*EXCERPTED RECORDS*.
------------

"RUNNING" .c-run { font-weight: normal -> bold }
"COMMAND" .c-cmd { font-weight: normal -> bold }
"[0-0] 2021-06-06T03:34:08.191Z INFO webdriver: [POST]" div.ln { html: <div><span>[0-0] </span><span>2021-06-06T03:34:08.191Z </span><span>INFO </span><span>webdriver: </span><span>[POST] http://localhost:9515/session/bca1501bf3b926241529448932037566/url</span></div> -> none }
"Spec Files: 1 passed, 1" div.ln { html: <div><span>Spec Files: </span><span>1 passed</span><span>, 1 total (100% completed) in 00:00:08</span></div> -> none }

------------

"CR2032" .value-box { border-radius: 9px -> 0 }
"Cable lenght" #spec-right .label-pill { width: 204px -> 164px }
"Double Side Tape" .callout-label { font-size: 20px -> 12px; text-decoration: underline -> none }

------------

*WORK TO COMPLETE*. Please report every line in the entries above that holds the string "label".

*YOUR SOLUTION*.
"Cable lenght" #spec-right .label-pill { width: 204px -> 164px }
"Double Side Tape" .callout-label { font-size: 20px -> 12px; text-decoration: underline -> none }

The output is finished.